Foi a sustentadora da sub-equipe junto aos Marginalizados Urbanos, acolhendo outros companheiros e
companheiras que ficaram conosco durante alguns meses. Foi também a nossa secretária... Enfim, ela é
nossa companheira e amiga querida que nos deixa com um monte de saudades. Colocamos seu último
escrito como felicitação de Natal e Ano Novo da nossa Equipe para você. Obrigado de coração bemquerida Cláudia!!!
 Entre os dias 5 a 13 de dezembro de 2002, as 6 pessoas que fazemos parte da equipe-comunidade estivemos
reunidas para o Encontro de Avaliação e Calendarização em vistas ao ano 2003. Foi muito bom e
proveitoso, pois é a primeira vez que avaliamos a partir de um planejamento bem realizado, com objetivos
bem definidos, que fizemos no início do ano, ajudados pela mesma assessora Ivani Farias, professora do
departamento de geografia da Universidade Federal do Amazonas. A partilha destas avaliações nos ajudou
mutuamente a encontrar propostas de solução para as dificuldades que muitas foram comuns nas 3
subequipes (Marginalizados Urbanos, Ribeirinhos, Indígenas). Padre Bruno, superior dos jesuítas na
Amazônia, também nos ajudou muito com sua presença e colaboração.
 Com a saída da companheira Cláudia, na subequipe da cidade ficou apenas o Paco.
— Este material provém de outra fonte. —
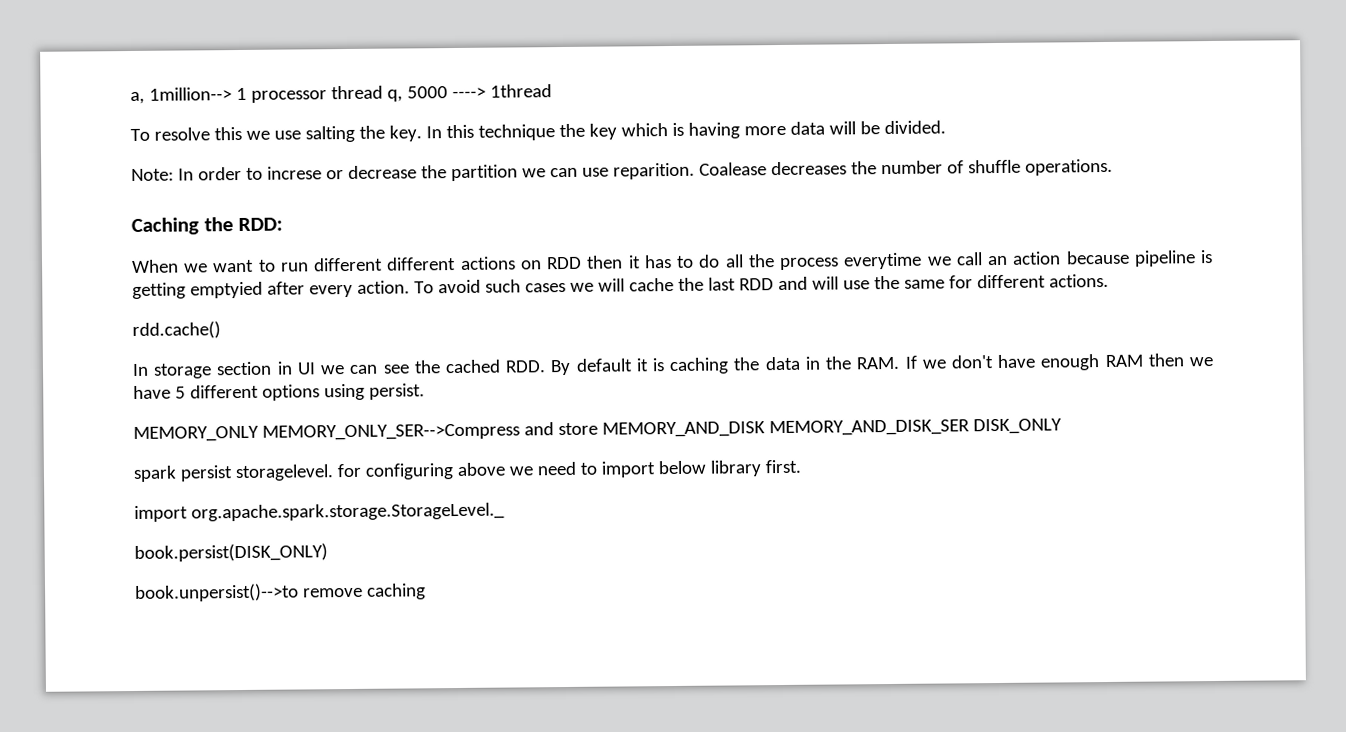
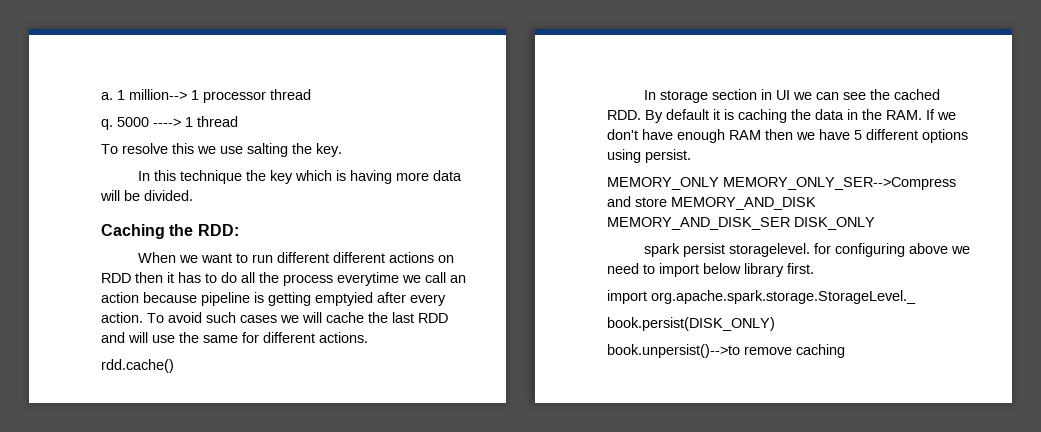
- a, 1million--> 1 processor thread q, 5000 ----> 1thread
+ a. 1 million--> 1 processor thread
+ q. 5000 ----> 1 thread
- To resolve this we use salting the key. In this technique the key which is having more data will be divided.
+ To resolve this we use salting the key.
+ In this technique the key which is having more data will be divided.
- Note: In order to increse or decrease the partition we can use reparition. Coalease decreases the number of shuffle operations.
Na subequipe ribeirinha
continuam Odila e Paulo Sérgio, sendo que este assumiu também a coordenação do “apostolado social” dos
jesuítas ao nível de Brasil. Estas duas subequipes, então, ficariam muito fracas. Decidimos pois que o Paco
volte para reforçar a subequipe ribeirinha (onde já trabalhou anos anteriores) e a subequipe junto aos
Marginalizados Urbanos fique entre parêntese, esperando que nossa Equipe Itinerante aumente com novos
membros. Você se anima? Escreva-nos!!!
Ribeirinhos: “Encanto e esperança”
Tefé é uma Região que há quase 05 anos temos tido desejo de visitar de forma mais pedagógica. Agora chegou
o tempo. Por mais que a gente deseje, “escutar mais que falar” ou “aprender mais que ensinar”, parece-me que
nestes quase 05 anos de itinerância, nesta vasta Amazônia, esta viagem tem sido, mais que outras, marcada pela
escuta e o aprendizado. Isto tem sido para nós um verdadeiro curso de reciclagem e atualização. Afinal, a
caminhada de luta e organização de base nesta região, já está se aproximando da fase adulta. São mais de 30
anos!
As comunidades, as lideranças, os movimentos sociais, têm hoje uma história de experiências acumulada, que
respondeu, com determinação e, na maneira do possível, ao longo da caminhada, a missão que lhe fora
confiada, frente ao grande desafio de construir uma vida com mais justiça e mais dignidade.
O fato de encontrarmos comunidades, pessoas e movimentos sociais organizados ou em fase de organização,
acreditando que “outro mundo é possível”, é sinal de que o caminho percorrido confirma no caminho que está
por caminhar.
A recente vitória política e democrática do povo brasileiro, elegendo Presidente da República, nosso
companheiro Lula, é garantia que os nossos sonhos de uma “Terra Sem Males” começará agora ser bem mais
que um simples sonho, mas um Novo Tempo em que e República proclamada se consolidará e será para todo o
povo brasileiro aquilo que ela deveria ter sido sempre: Uma “Res-Pública”, isto é: de todos e não uma “ResPrivada” da elite dominante de sempre. Temos evidências de que nosso Encanto e Esperança faz sentido, sim!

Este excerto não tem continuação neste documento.